• _TASK REQUIREMENTS_
Give back the full data character for character.

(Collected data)
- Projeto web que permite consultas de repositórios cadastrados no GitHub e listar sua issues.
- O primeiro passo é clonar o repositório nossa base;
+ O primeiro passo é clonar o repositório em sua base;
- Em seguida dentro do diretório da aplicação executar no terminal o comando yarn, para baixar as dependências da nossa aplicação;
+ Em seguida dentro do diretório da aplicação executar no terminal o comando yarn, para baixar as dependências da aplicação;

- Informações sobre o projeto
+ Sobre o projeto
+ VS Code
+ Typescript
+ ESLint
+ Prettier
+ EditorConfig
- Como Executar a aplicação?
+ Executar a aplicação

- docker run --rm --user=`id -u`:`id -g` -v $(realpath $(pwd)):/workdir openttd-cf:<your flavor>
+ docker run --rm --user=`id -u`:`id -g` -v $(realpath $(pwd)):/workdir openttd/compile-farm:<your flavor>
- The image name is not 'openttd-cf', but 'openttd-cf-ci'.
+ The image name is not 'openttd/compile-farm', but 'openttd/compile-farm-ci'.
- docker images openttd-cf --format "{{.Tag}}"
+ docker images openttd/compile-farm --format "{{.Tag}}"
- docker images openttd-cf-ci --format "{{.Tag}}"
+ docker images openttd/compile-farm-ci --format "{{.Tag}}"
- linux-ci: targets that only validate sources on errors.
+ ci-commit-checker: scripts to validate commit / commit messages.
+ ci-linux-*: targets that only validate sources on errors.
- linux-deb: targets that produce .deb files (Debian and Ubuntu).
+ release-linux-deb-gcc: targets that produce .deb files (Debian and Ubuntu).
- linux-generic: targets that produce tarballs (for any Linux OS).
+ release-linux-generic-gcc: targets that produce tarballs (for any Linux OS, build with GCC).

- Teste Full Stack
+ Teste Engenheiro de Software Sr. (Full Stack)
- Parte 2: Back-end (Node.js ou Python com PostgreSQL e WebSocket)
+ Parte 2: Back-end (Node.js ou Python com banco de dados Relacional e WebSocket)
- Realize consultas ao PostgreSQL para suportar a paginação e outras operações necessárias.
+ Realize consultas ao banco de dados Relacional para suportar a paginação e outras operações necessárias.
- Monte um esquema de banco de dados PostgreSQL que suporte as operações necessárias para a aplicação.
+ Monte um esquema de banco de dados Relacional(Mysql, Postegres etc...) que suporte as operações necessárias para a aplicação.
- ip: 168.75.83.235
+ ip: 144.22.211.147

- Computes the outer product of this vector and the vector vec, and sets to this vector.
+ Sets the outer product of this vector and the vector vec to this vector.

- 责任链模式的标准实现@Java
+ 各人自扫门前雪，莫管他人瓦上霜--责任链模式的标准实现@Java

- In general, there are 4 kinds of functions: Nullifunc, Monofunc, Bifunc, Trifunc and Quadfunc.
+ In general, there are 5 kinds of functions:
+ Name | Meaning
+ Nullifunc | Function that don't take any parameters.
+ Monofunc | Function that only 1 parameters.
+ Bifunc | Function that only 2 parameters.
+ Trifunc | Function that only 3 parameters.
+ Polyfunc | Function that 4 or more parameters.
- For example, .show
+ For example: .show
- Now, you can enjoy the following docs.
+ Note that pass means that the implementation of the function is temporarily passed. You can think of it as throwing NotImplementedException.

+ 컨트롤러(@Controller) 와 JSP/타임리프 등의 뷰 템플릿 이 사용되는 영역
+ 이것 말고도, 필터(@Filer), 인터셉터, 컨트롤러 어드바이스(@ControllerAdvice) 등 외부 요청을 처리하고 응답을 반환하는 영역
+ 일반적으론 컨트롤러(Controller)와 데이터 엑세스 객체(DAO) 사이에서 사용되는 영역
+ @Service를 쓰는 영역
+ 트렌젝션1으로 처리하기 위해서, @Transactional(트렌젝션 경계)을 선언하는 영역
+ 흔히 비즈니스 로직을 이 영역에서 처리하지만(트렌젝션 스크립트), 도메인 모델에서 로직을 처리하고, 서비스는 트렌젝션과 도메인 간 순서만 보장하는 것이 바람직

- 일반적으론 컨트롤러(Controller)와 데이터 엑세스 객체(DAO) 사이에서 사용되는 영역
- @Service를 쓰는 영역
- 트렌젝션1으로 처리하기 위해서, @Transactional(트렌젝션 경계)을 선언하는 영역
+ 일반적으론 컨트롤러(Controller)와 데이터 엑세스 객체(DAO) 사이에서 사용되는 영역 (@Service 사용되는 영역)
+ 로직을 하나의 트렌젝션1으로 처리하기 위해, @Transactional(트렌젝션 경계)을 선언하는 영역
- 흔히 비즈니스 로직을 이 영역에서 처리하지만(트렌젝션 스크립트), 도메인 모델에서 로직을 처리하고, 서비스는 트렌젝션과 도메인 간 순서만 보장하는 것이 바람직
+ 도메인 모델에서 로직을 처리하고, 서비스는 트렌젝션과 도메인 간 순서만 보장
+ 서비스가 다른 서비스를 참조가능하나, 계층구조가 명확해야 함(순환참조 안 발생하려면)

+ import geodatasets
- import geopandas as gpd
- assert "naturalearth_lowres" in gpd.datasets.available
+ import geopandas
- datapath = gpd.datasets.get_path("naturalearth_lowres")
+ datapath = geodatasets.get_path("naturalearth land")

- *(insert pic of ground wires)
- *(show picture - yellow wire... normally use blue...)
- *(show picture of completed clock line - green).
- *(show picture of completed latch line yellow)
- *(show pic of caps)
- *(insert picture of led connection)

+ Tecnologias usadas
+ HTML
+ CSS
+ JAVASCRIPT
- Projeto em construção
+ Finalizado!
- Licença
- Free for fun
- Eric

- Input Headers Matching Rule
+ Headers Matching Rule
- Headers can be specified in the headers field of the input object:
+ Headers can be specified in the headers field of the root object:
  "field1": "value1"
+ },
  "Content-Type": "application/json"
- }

• _TASK RESULT_
- Projeto web que permite consultas de repositórios cadastrados no GitHub e listar sua issues.
- O primeiro passo é clonar o repositório nossa base;
+ O primeiro passo é clonar o repositório em sua base;
- Em seguida dentro do diretório da aplicação executar no terminal o comando yarn, para baixar as dependências da nossa aplicação;
+ Em seguida dentro do diretório da aplicação executar no terminal o comando yarn, para baixar as dependências da aplicação;

- Informações sobre o projeto
+ Sobre o projeto
+ VS Code
+ Typescript
+ ESLint
+ Prettier
+ EditorConfig
- Como Executar a aplicação?
+ Executar a aplicação

- docker run --rm --user=`id -u`:`id -g` -v $(realpath $(pwd)):/workdir openttd-cf:<your flavor>
+ docker run --rm --user=`id -u`:`id -g` -v $(realpath $(pwd)):/workdir openttd/compile-farm:<your flavor>
- The image name is not 'openttd-cf', but 'openttd-cf-ci'.
+ The image name is not 'openttd/compile-farm', but 'openttd/compile-farm-ci'.
- docker images openttd-cf --format "{{.Tag}}"
+ docker images openttd/compile-farm --format "{{.Tag}}"
- docker images openttd-cf-ci --format "{{.Tag}}"
+ docker images openttd/compile-farm-ci --format "{{.Tag}}"
- linux-ci: targets that only validate sources on errors.
+ ci-commit-checker: scripts to validate commit / commit messages.
+ ci-linux-*: targets that only validate sources on errors.
- linux-deb: targets that produce .deb files (Debian and Ubuntu).
+ release-linux-deb-gcc: targets that produce .deb files (Debian and Ubuntu).
- linux-generic: targets that produce tarballs (for any Linux OS).
+ release-linux-generic-gcc: targets that produce tarballs (for any Linux OS, build with GCC).

- Teste Full Stack
+ Teste Engenheiro de Software Sr. (Full Stack)
- Parte 2: Back-end (Node.js ou Python com PostgreSQL e WebSocket)
+ Parte 2: Back-end (Node.js ou Python com banco de dados Relacional e WebSocket)
- Realize consultas ao PostgreSQL para suportar a paginação e outras operações necessárias.
+ Realize consultas ao banco de dados Relacional para suportar a paginação e outras operações necessárias.
- Monte um esquema de banco de dados PostgreSQL que suporte as operações necessárias para a aplicação.
+ Monte um esquema de banco de dados Relacional(Mysql, Postegres etc...) que suporte as operações necessárias para a aplicação.
- ip: 168.75.83.235
+ ip: 144.22.211.147

- Computes the outer product of this vector and the vector vec, and sets to this vector.
+ Sets the outer product of this vector and the vector vec to this vector.

- 责任链模式的标准实现@Java
+ 各人自扫门前雪，莫管他人瓦上霜--责任链模式的标准实现@Java

- In general, there are 4 kinds of functions: Nullifunc, Monofunc, Bifunc, Trifunc and Quadfunc.
+ In general, there are 5 kinds of functions:
+ Name | Meaning
+ Nullifunc | Function that don't take any parameters.
+ Monofunc | Function that only 1 parameters.
+ Bifunc | Function that only 2 parameters.
+ Trifunc | Function that only 3 parameters.
+ Polyfunc | Function that 4 or more parameters.
- For example, .show
+ For example: .show
- Now, you can enjoy the following docs.
+ Note that pass means that the implementation of the function is temporarily passed. You can think of it as throwing NotImplementedException.

+ 컨트롤러(@Controller) 와 JSP/타임리프 등의 뷰 템플릿 이 사용되는 영역
+ 이것 말고도, 필터(@Filer), 인터셉터, 컨트롤러 어드바이스(@ControllerAdvice) 등 외부 요청을 처리하고 응답을 반환하는 영역
+ 일반적으론 컨트롤러(Controller)와 데이터 엑세스 객체(DAO) 사이에서 사용되는 영역
+ @Service를 쓰는 영역
+ 트렌젝션1으로 처리하기 위해서, @Transactional(트렌젝션 경계)을 선언하는 영역
+ 흔히 비즈니스 로직을 이 영역에서 처리하지만(트렌젝션 스크립트), 도메인 모델에서 로직을 처리하고, 서비스는 트렌젝션과 도메인 간 순서만 보장하는 것이 바람직

- 일반적으론 컨트롤러(Controller)와 데이터 엑세스 객체(DAO) 사이에서 사용되는 영역
- @Service를 쓰는 영역
- 트렌젝션1으로 처리하기 위해서, @Transactional(트렌젝션 경계)을 선언하는 영역
+ 일반적으론 컨트롤러(Controller)와 데이터 엑세스 객체(DAO) 사이에서 사용되는 영역 (@Service 사용되는 영역)
+ 로직을 하나의 트렌젝션1으로 처리하기 위해, @Transactional(트렌젝션 경계)을 선언하는 영역
- 흔히 비즈니스 로직을 이 영역에서 처리하지만(트렌젝션 스크립트), 도메인 모델에서 로직을 처리하고, 서비스는 트렌젝션과 도메인 간 순서만 보장하는 것이 바람직
+ 도메인 모델에서 로직을 처리하고, 서비스는 트렌젝션과 도메인 간 순서만 보장
+ 서비스가 다른 서비스를 참조가능하나, 계층구조가 명확해야 함(순환참조 안 발생하려면)

+ import geodatasets
- import geopandas as gpd
- assert "naturalearth_lowres" in gpd.datasets.available
+ import geopandas
- datapath = gpd.datasets.get_path("naturalearth_lowres")
+ datapath = geodatasets.get_path("naturalearth land")

- *(insert pic of ground wires)
- *(show picture - yellow wire... normally use blue...)
- *(show picture of completed clock line - green).
- *(show picture of completed latch line yellow)
- *(show pic of caps)
- *(insert picture of led connection)

+ Tecnologias usadas
+ HTML
+ CSS
+ JAVASCRIPT
- Projeto em construção
+ Finalizado!
- Licença
- Free for fun
- Eric

- Input Headers Matching Rule
+ Headers Matching Rule
- Headers can be specified in the headers field of the input object:
+ Headers can be specified in the headers field of the root object:
  "field1": "value1"
+ },
  "Content-Type": "application/json"
- }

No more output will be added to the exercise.